*YOUR ASSIGNMENT*. Scan the entries line by line and return those with "colab".

*DATA FOR ANALYSIS*.
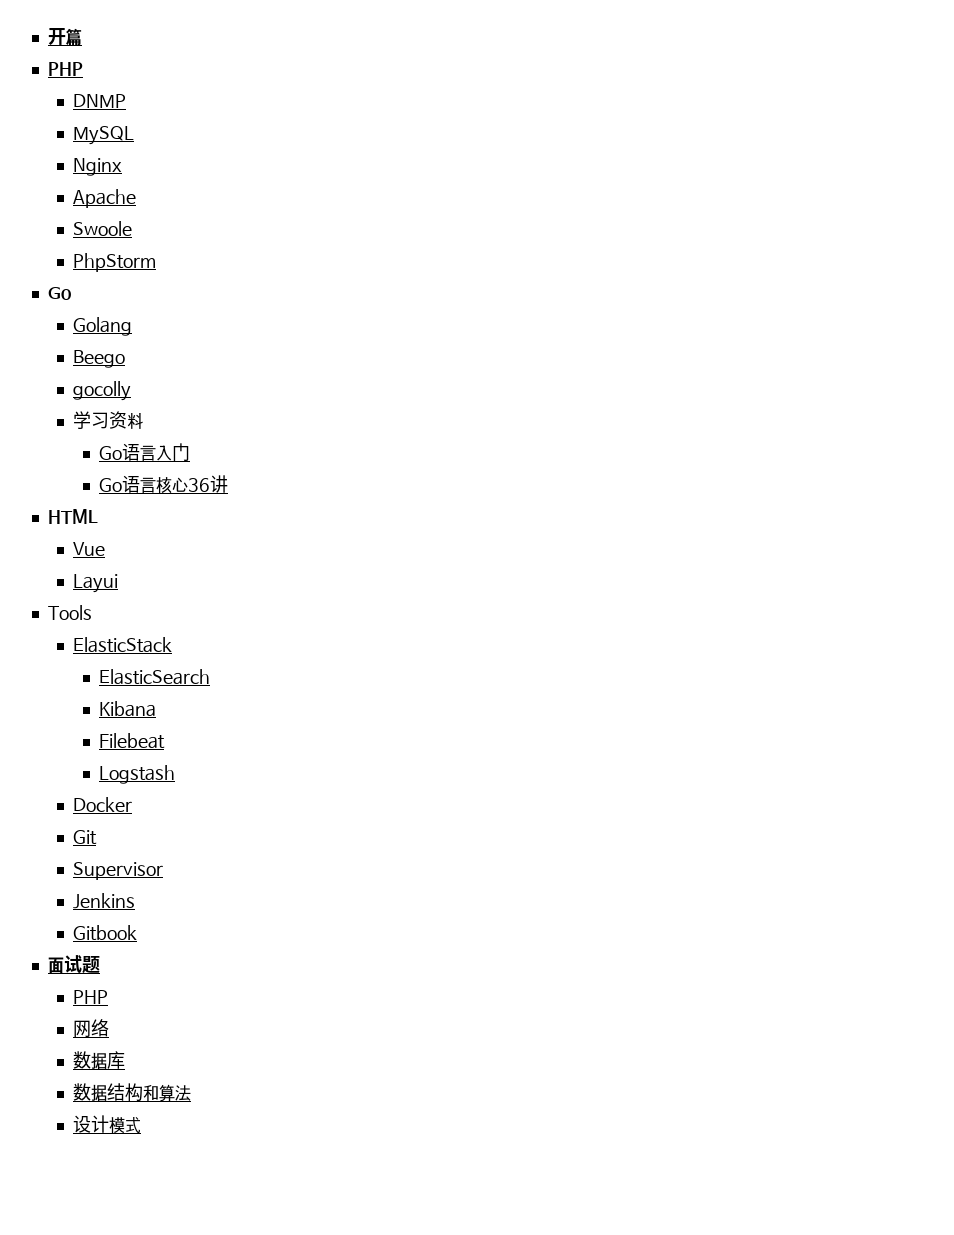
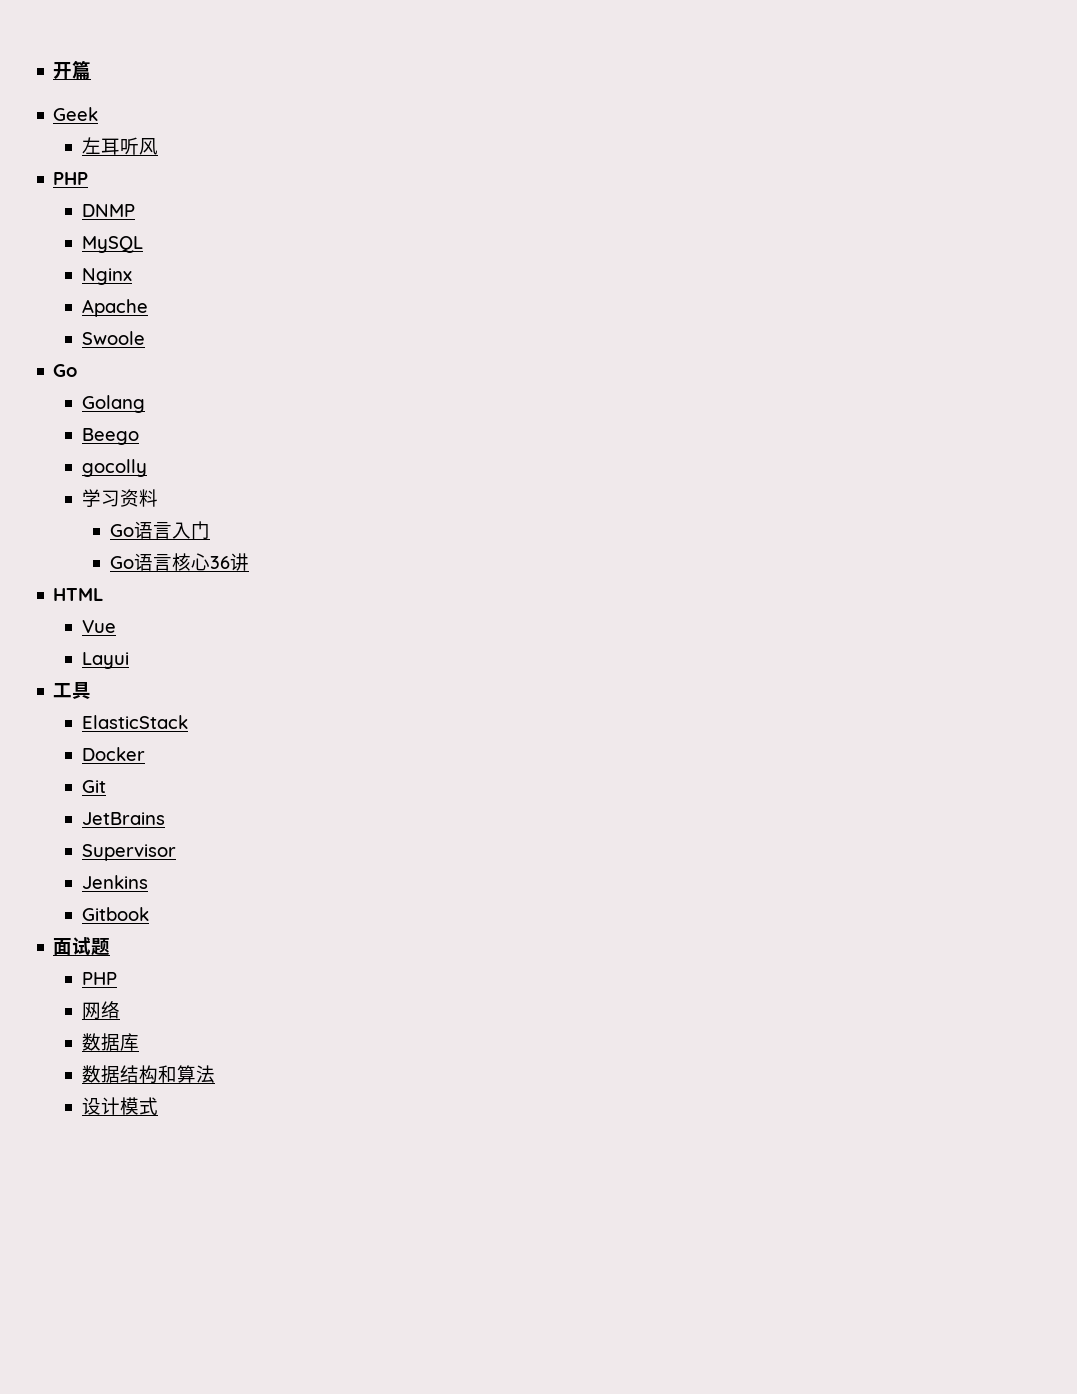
(82, 37) none -> [53,107,99,121] [81,137,158,155] // Geek // 左耳听风
[73,253,157,272] // PhpStorm -> (145, 338) none
[47,605,92,620] Tools -> [53,682,92,699] 工具
[98,669,210,685] [98,701,156,717] [98,733,165,749] [98,765,175,784] // ElasticSearch // Kibana // Filebeat // Logstash -> (188, 722) none
(98, 837) none -> [81,812,165,825] // JetBrains

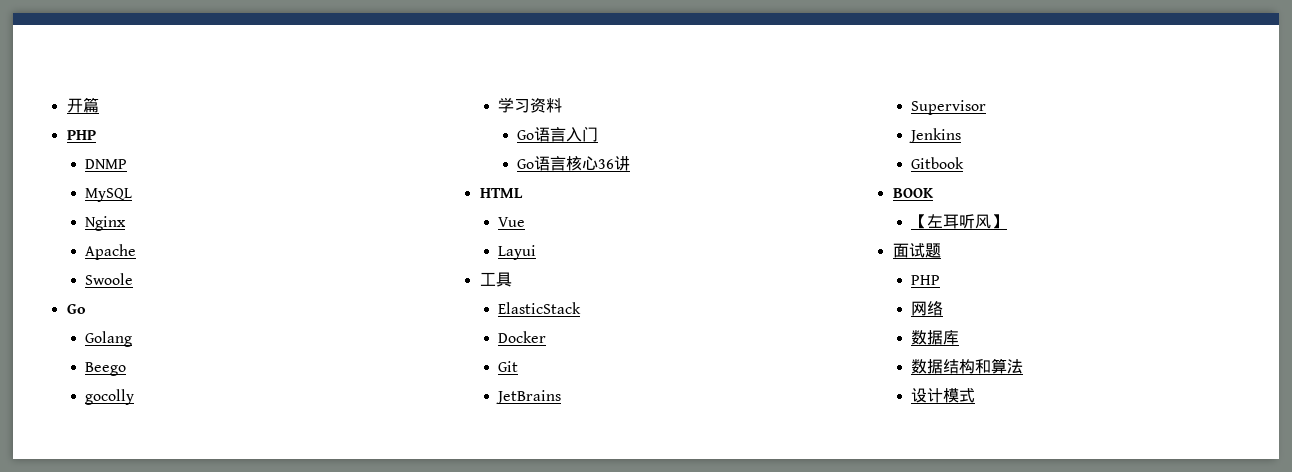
[53,107,99,121] [81,137,158,155] // Geek // 左耳听风 -> (99, 105) none
(149, 914) none -> [892,188,934,198] [911,214,1008,229] // BOOK // 【左耳听风】

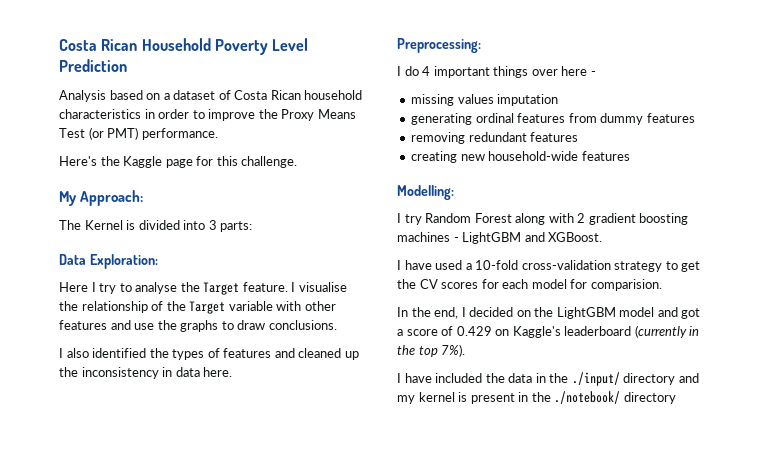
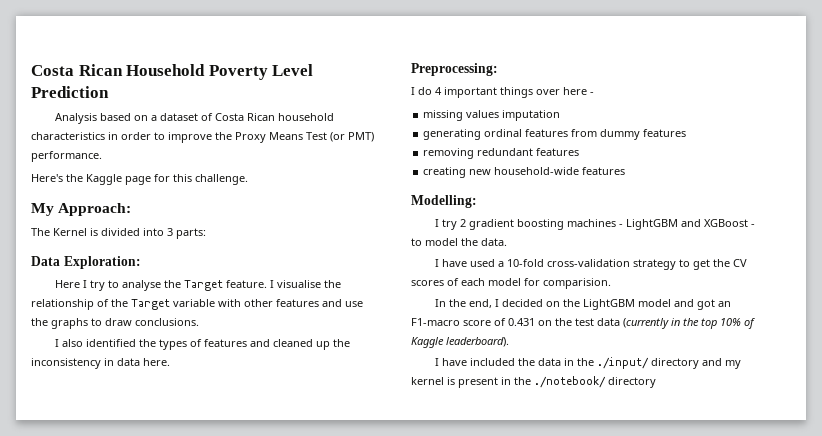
[425,213,574,225] Random Forest along with -> (457, 224) none
[548,232,603,242] XGBoost. -> [703,219,755,227] [411,238,507,246] XGBoost - to model the data.
[481,279,499,289] for -> [447,278,459,286] of
[397,325,700,338] [397,344,466,357] a score of 0.429 on Kaggle's leaderboard (currently in the top 7%). -> [717,301,731,307] [411,318,755,329] [411,337,509,348] an F1-macro score of 0.431 on the test data (currently in the top 10% of Kaggle leaderboard).

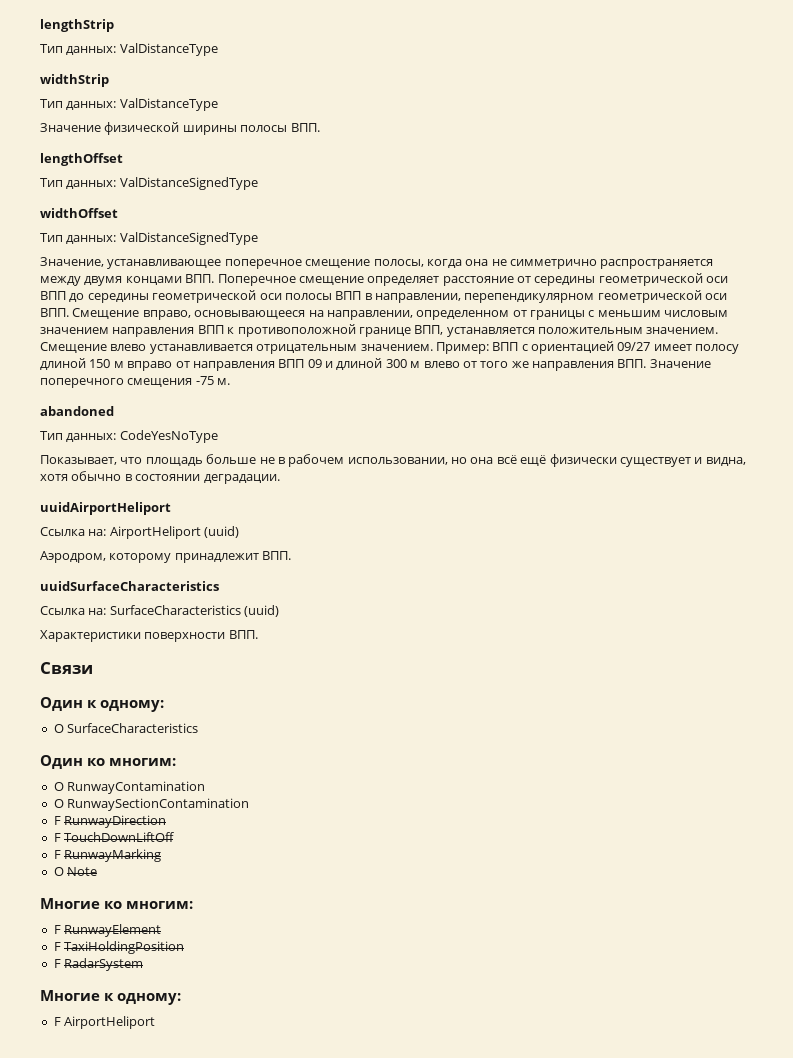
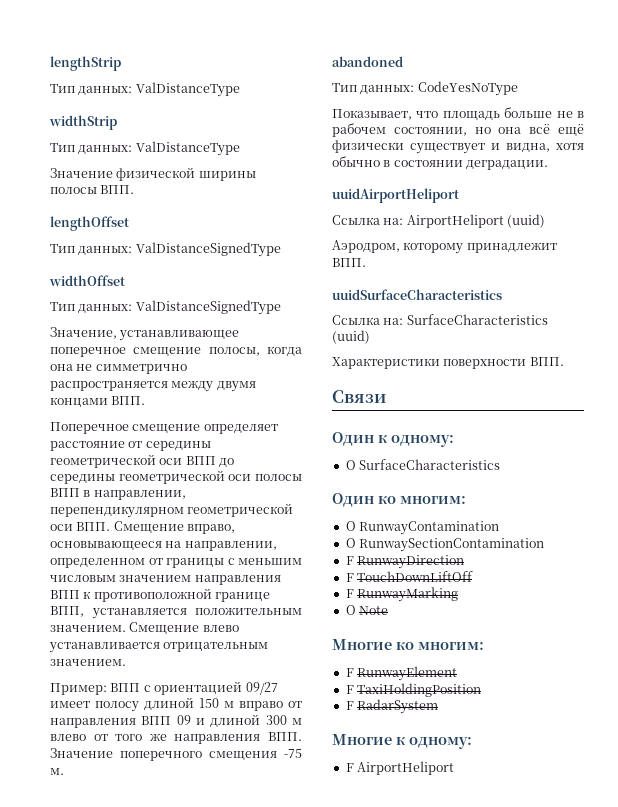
(215, 278) none -> (146, 400) //
(433, 347) none -> (126, 662) //
[347,457,448,465] использовании, -> [393,127,467,136] состоянии,

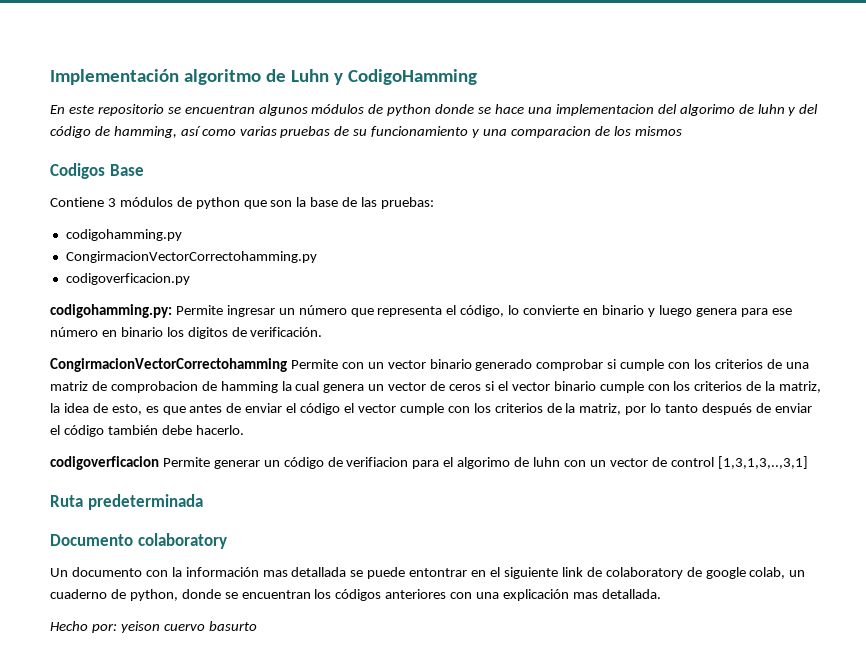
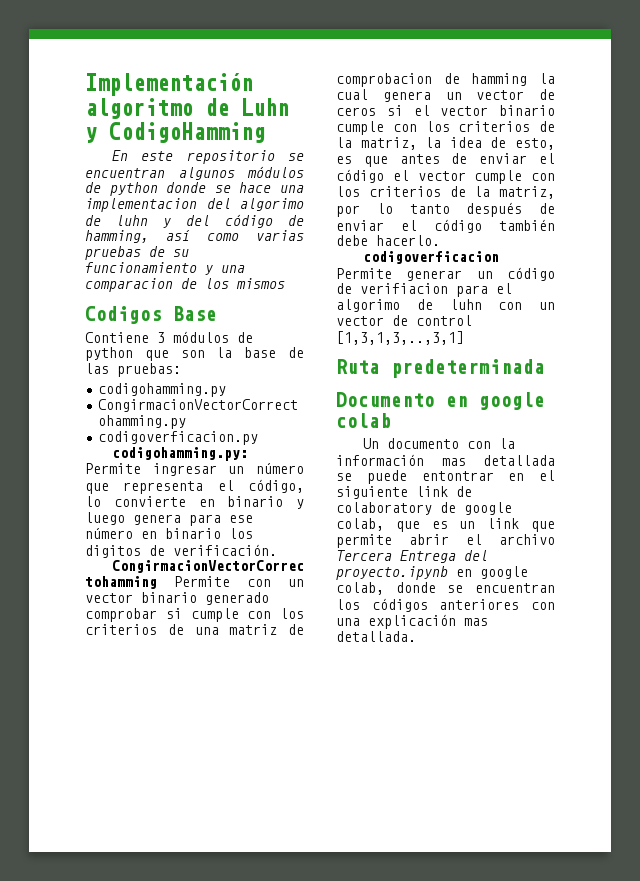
[137,533,227,549] colaboratory -> [446,392,545,410] [336,413,391,428] en google colab
[789,570,806,577] [50,589,178,601] un cuaderno de python, -> [395,518,555,532] [336,534,555,548] [336,550,488,563] [336,566,528,580] [336,582,384,595] que es un link que permite abrir el archivo Tercera Entrega del proyecto.ipynb en google colab,
[50,621,257,633] // Hecho por: yeison cuervo basurto -> (416, 636) none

*ANSWER TO THE EXERCISE*.
[137,533,227,549] colaboratory -> [446,392,545,410] [336,413,391,428] en google colab
[789,570,806,577] [50,589,178,601] un cuaderno de python, -> [395,518,555,532] [336,534,555,548] [336,550,488,563] [336,566,528,580] [336,582,384,595] que es un link que permite abrir el archivo Tercera Entrega del proyecto.ipynb en google colab,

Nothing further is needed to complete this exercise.